小目標として捉えているのは、まず魔技の強化だ。

死霊のスキルポイントは五十点で、鋼人形は八十点。

あの小型のは不明である。

今日の戦果は死霊が百体ほどで、鋼人形は合わせて四十体ほどであった。

<成長促進>で二倍となるため、ざっとした計算だがトールとムーは五千点近く、ソラは三千点近い獲得となる。

ユーリルに至っては、五倍のおかげで八千点となった。

このまま続けていけば、遠からずトールとソラは三つ目のスキルを完枝状態にできるだろう。
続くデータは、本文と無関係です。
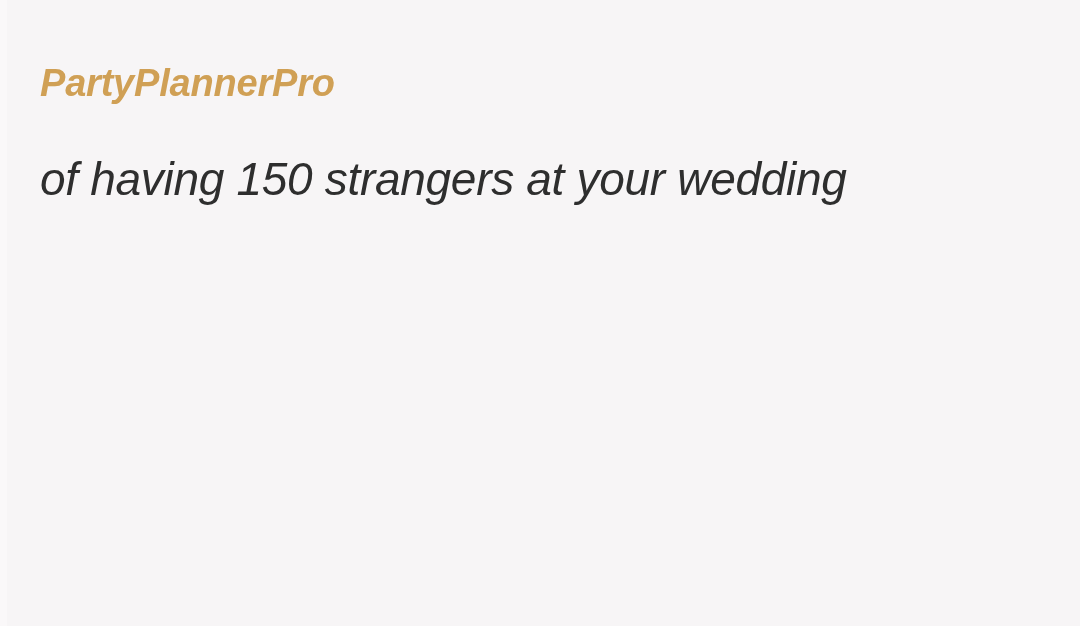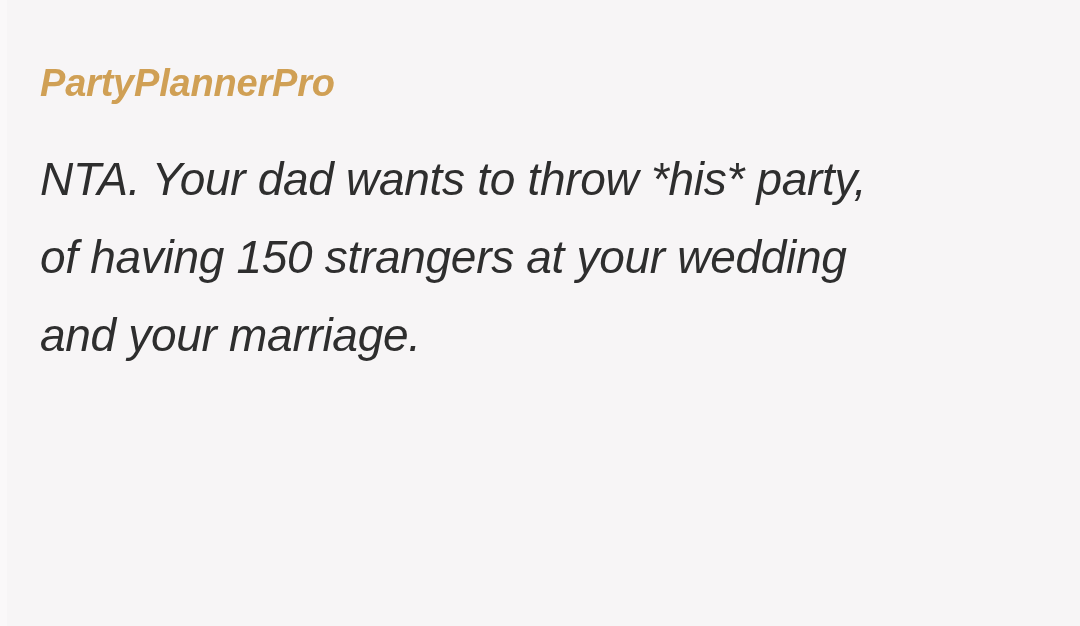"NTA. Your dad wants to" span.text-line { html: <span>NTA. Your dad wants to throw *his* party,</span> -> none }
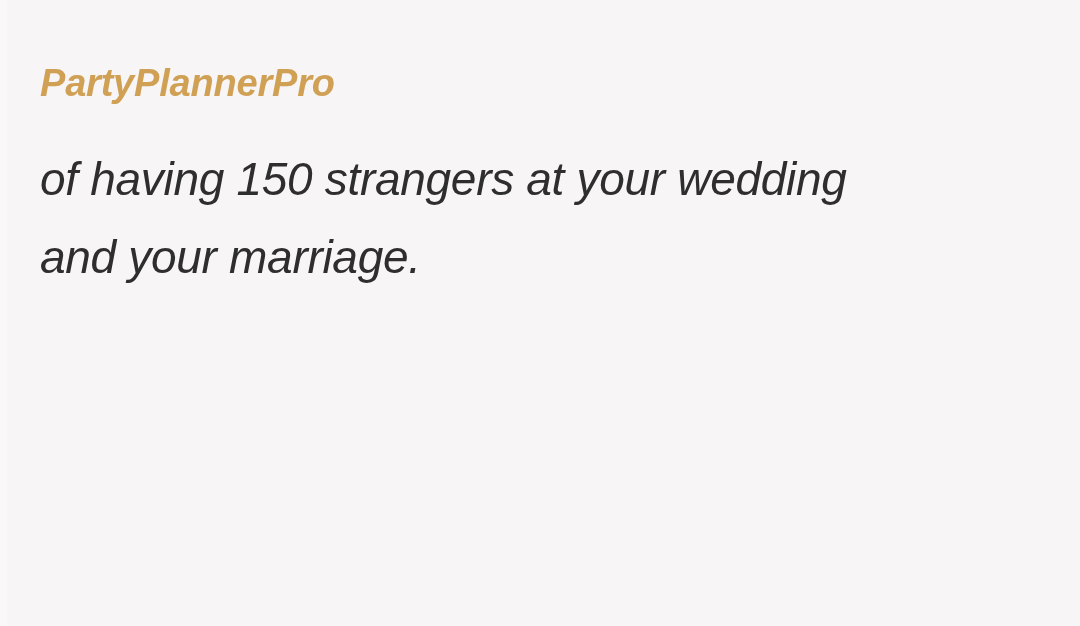"and your marriage." span.text-line { html: <span>and your marriage.</span> -> none }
ムーも上手くいけば十五層へたどり着く前に、中枝スキルを一本くらい完枝に持っていけそうである。

「なるほど、どうりで先へあまり進まないわけだ」

ストラッチアたちもこの第二階層で、よくスキルを鍛えていたらしい。

炎系の魔技や武技は、死霊どもと非常に相性のいい組み合わせである。

逆に第三階層はそうでもなかったらしく、"白金の焔"たちの探索が停滞していた原因となっていた。

「あとは装備の充実だな」

回収した金剛片は、まだ手のひら一杯ほどである。

武具や防具を作るには、この数十倍は必要となるはずだ。

先の長い話であるうえに、さらに解決すべき点がもう一つあった。

作成には特殊な技能を要するため、費用もそれなりに掛かってしまうのだ。

一応、鋼人形を倒した証として金剛片を提出すれば、一体につき大銅貨八枚が支払われる。

そのまま欠片を売却すれば、一つ銀貨十枚である。

もっとも、そんな端金で売り払うのは馬鹿げた話だが。

ただ死霊や骸骨では討伐証拠が残らないため、いくら倒しても収入は零となる。

湖水竜や魔女退治の報酬がなければ、トールたちも少しばかり困った状況になっていたかもしれない。

「ただいまー。あー、さっぱりした」

「お待たせしました、トールさん」

「むにゃむにゃ、ぴかぴかムーの……」

歯磨きも済まして戻ってきた三人の装備に触れ、新品同様に戻してから寝袋に潜り込む。

「じゃあ、おやすみ」

魔石灯を消して、その日の冒険はようやく終わりを告げた。